Sleep Starter Kit (1 week)
Quick wins + core routines for sleep regularity and quality — the highest-ROI lifestyle upgrade.
¶ Sleep Starter Kit (1 week)
Minimum effective dose
- Pick a wake time and keep it within ±30–60 minutes, 7 days/week.
- Get outdoor light after waking.
- Run a short evening shutdown (dim, cool, quiet, consistent).
¶ Quick wins
- Choose a wake time you can keep on weekdays and weekends.

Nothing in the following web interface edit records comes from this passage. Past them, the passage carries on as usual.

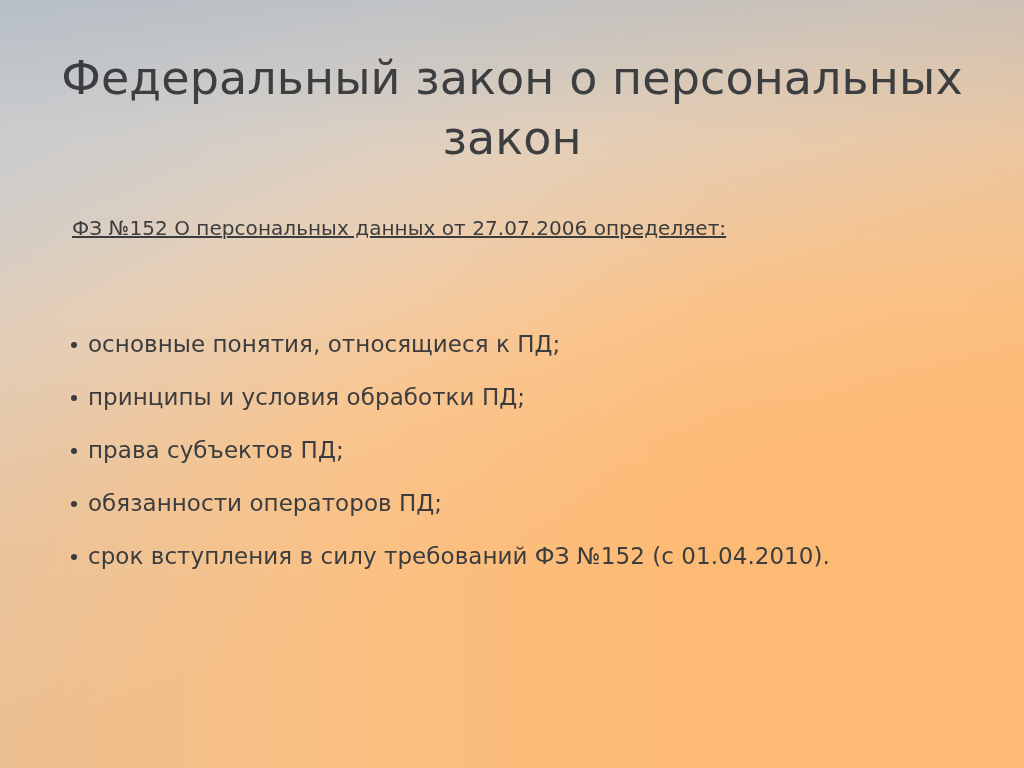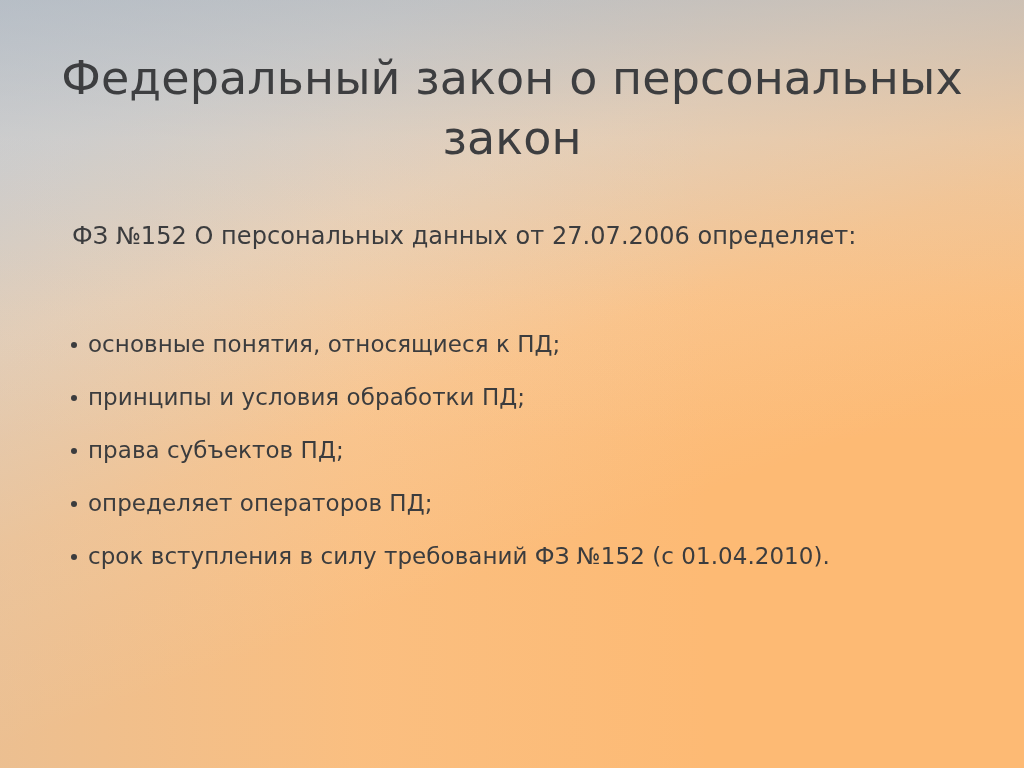--- a/index.html
+++ b/index.html
@@ -81,27 +81,28 @@
     font-weight: 400;
     color: #3d3e40;
     letter-spacing: 0.1px;
     white-space: nowrap;
   }
 
   
   #subtitle {
     position: absolute;
     left: 72px;
-    top: 219px;
-    font-size: 24px;
+    top: 211px;
+    font-size: 20px;
     line-height: 34px;
     font-weight: 400;
     color: #3b3c3e;
     letter-spacing: 0.05px;
     white-space: nowrap;
+    text-decoration: underline;
   }
 
   
   #bullet-list {
     position: absolute;
     left: 70px;
     top: 325px;
     width: 900px;
     list-style: none;
     margin: 0;
@@ -158,21 +159,21 @@
       <span class="bullet-text">принципы и условия обработки ПД;</span>
     </li>
 
     <li class="bullet-item">
       <span class="bullet-marker"></span>
       <span class="bullet-text">права субъектов ПД;</span>
     </li>
 
     <li class="bullet-item">
       <span class="bullet-marker"></span>
-      <span class="bullet-text">определяет операторов ПД;</span>
+      <span class="bullet-text">обязанности операторов ПД;</span>
     </li>
 
 
     <li class="bullet-item">
       <span class="bullet-marker"></span>
       <span class="bullet-text">срок вступления в силу требований ФЗ №152 (с 01.04.2010).</span>
     </li>
 
   </ul>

- Caffeine cut‑off: if sleep is fragile, stop by early afternoon.
- Bedroom rule: cool, dark, quiet (or mask/earplugs/white noise).
- If you lie awake >20–30 minutes, get up briefly and return when sleepy (stimulus control).
¶ Core routines
¶ Morning (anchor)
- Outdoor light within ~1 hour of waking (10+ minutes; longer if it’s cloudy).
- Eat your first calories in a consistent window (optional, but helps rhythm).
¶ Day
- Move: a short walk is enough to increase sleep pressure.
- Get daylight exposure (even brief outdoor breaks help).
¶ Evening (shutdown)
- Dim lights 1–2 hours before bed; reduce bright/blue light.
- Avoid heavy meals close to bedtime if you notice reflux or awakenings.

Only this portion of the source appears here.